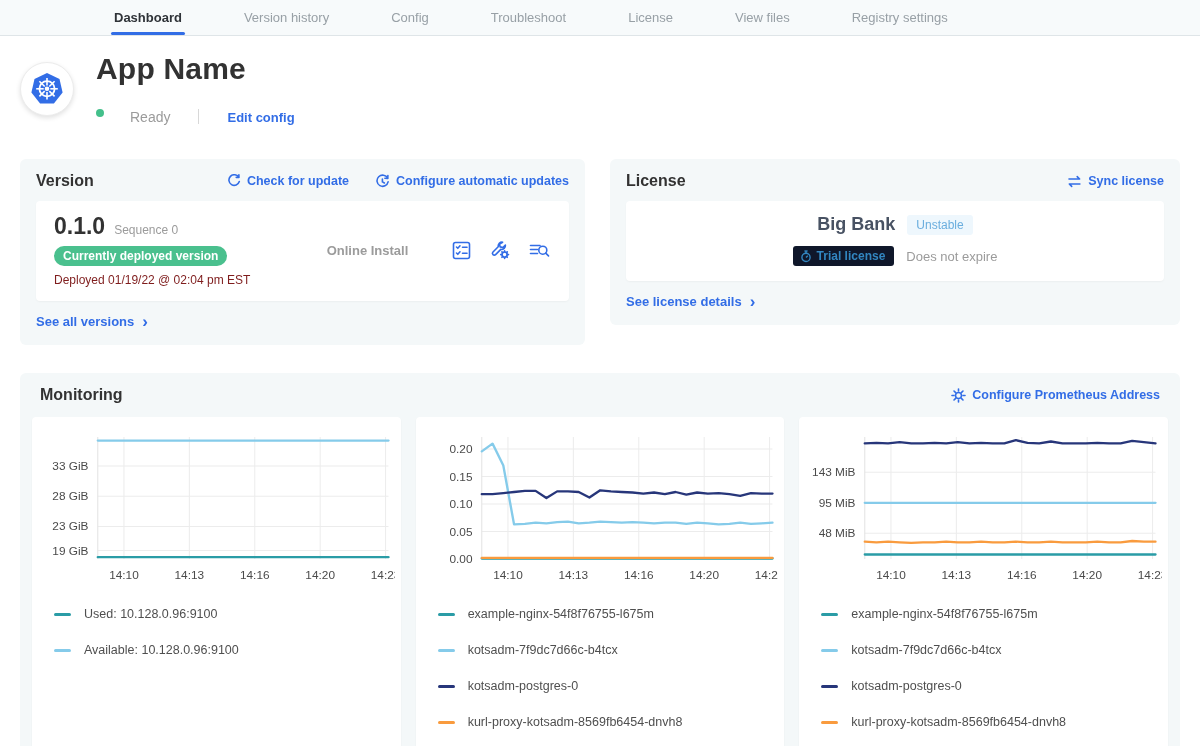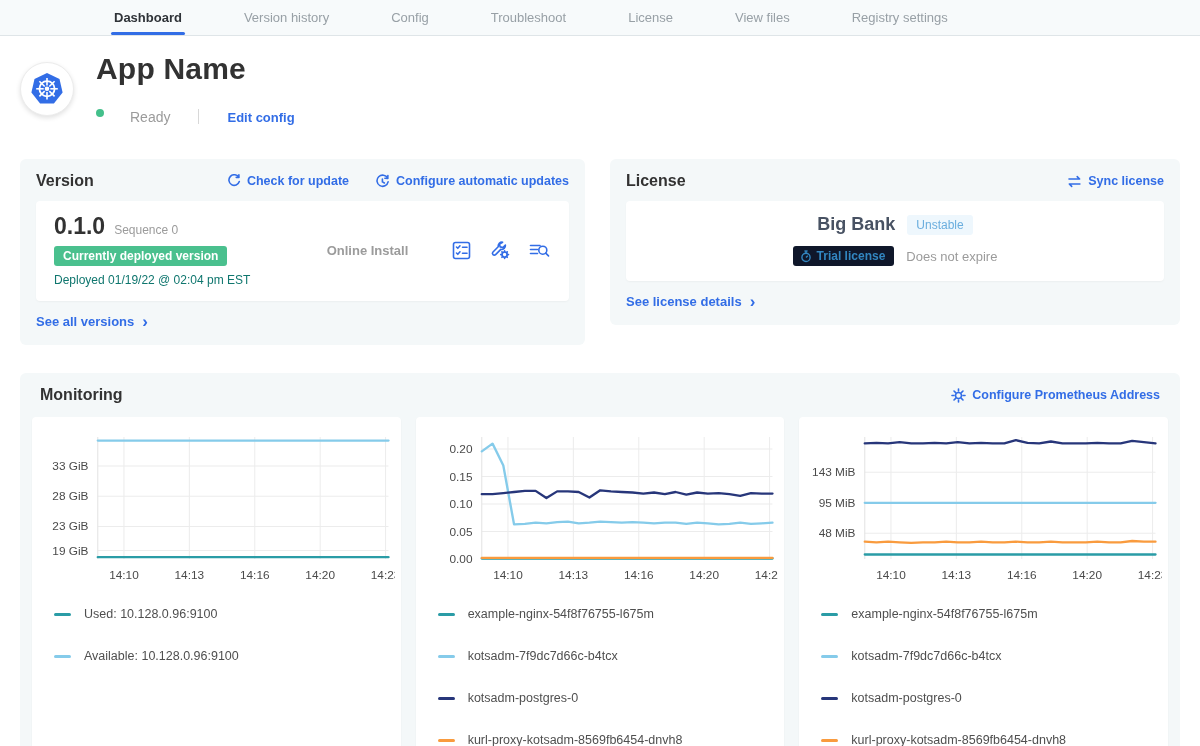--- a/index.html
+++ b/index.html
@@ -47,7 +47,7 @@
   .ver-num { font-size:23px; font-weight:700; }
   .seq { font-size:12px; color:#9b9b9b; }
   .badge-green { display:inline-block; margin:6px 0 7px; background:#4ac08e;
-    color:#fff; font-size:12px; font-weight:700; padding:3px 9px; border-radius:3px;text-align:center; }
+    color:#fff; font-size:12px; font-weight:700; padding:3px 9px; border-radius:10px;text-align:center; }
   .deployed { font-size:12px; color:#0f766e; }
   .online { flex:1; text-align:center; font-size:13px; font-weight:700; color:#9b9b9b; }
   .vicons { display:flex; gap:17px; align-items:center; }

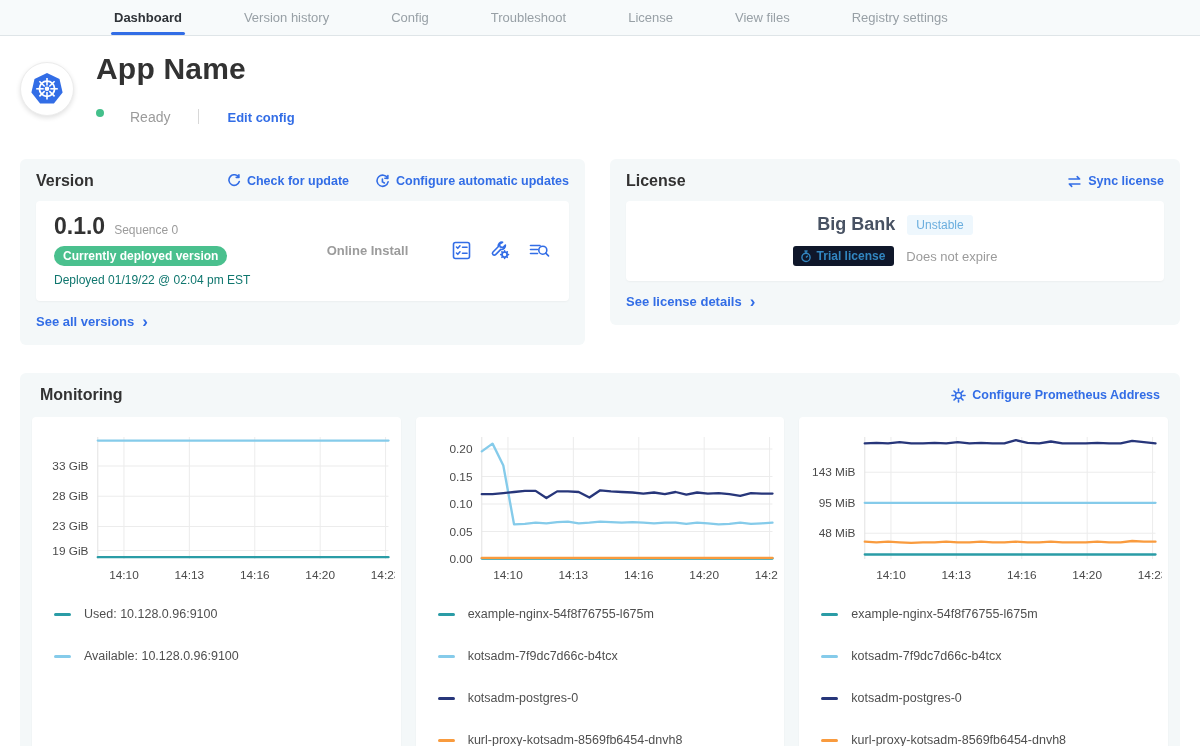--- a/index.html
+++ b/index.html
@@ -48,7 +48,7 @@
   .seq { font-size:12px; color:#9b9b9b; }
   .badge-green { display:inline-block; margin:6px 0 7px; background:#4ac08e;
     color:#fff; font-size:12px; font-weight:700; padding:3px 9px; border-radius:10px;text-align:center; }
-  .deployed { font-size:12px; color:#0f766e; }
+  .deployed { font-size:12px; color:#7f1d1d; }
   .online { flex:1; text-align:center; font-size:13px; font-weight:700; color:#9b9b9b; }
   .vicons { display:flex; gap:17px; align-items:center; }
   .vicon { cursor:pointer; display:flex; }

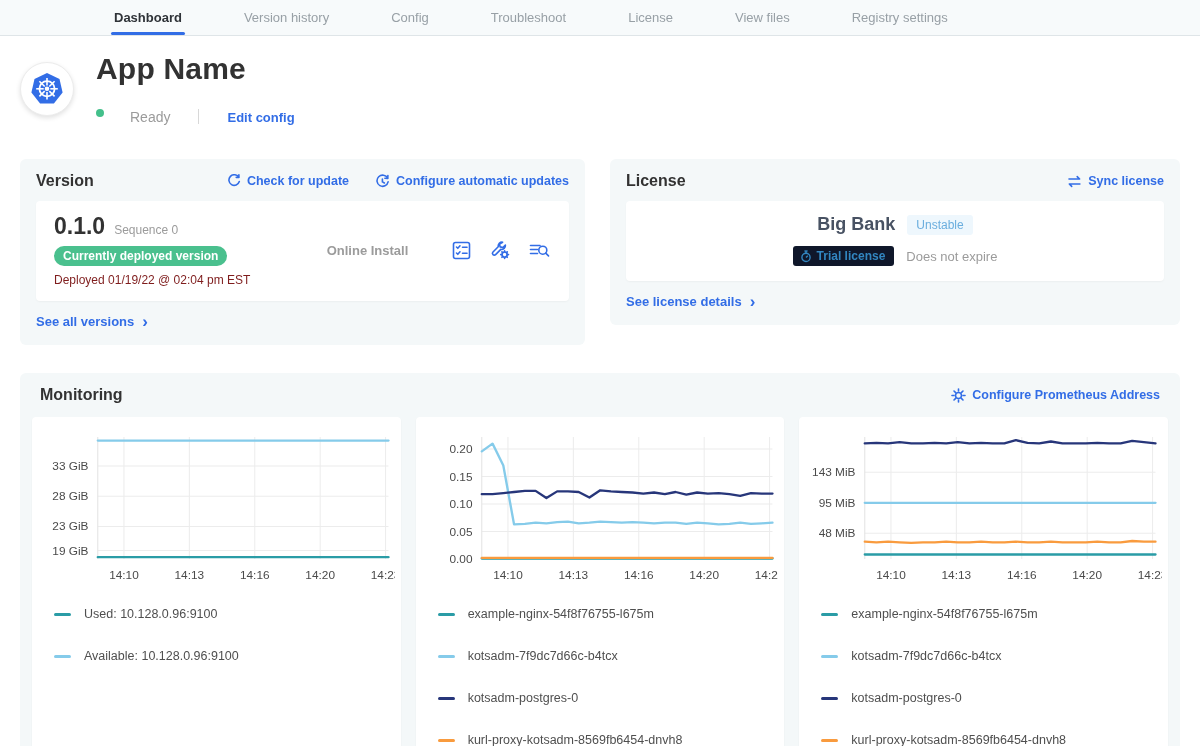--- a/index.html
+++ b/index.html
@@ -74,7 +74,7 @@
     display:flex; flex-direction:column; min-height:332px;
     box-shadow:0 1px 2px rgba(0,0,0,.05); }
   .chart-svg { width:100%; height:168px; display:block; }
-  .legend { margin:12px 0 0 16px; display:flex; flex-direction:column; gap:28px; }
+  .legend { margin:12px 0 0 16px; display:flex; flex-direction:column; gap:22px; }
   .legend-item { display:flex; align-items:center; gap:13px; font-size:12.5px; color:#4f4f4f; }
   .dash { width:17px; height:3px; border-radius:2px; flex:none; }
   .chart-title { margin-top:auto; padding-top:16px; text-align:center;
^^^^^^^^
** REQUIRED ACTION **
Copy out each line of the listing that holds "height".

** ANSWER FOR THIS EXERCISE **
     display:flex; flex-direction:column; min-height:332px;
   .chart-svg { width:100%; height:168px; display:block; }
   .dash { width:17px; height:3px; border-radius:2px; flex:none; }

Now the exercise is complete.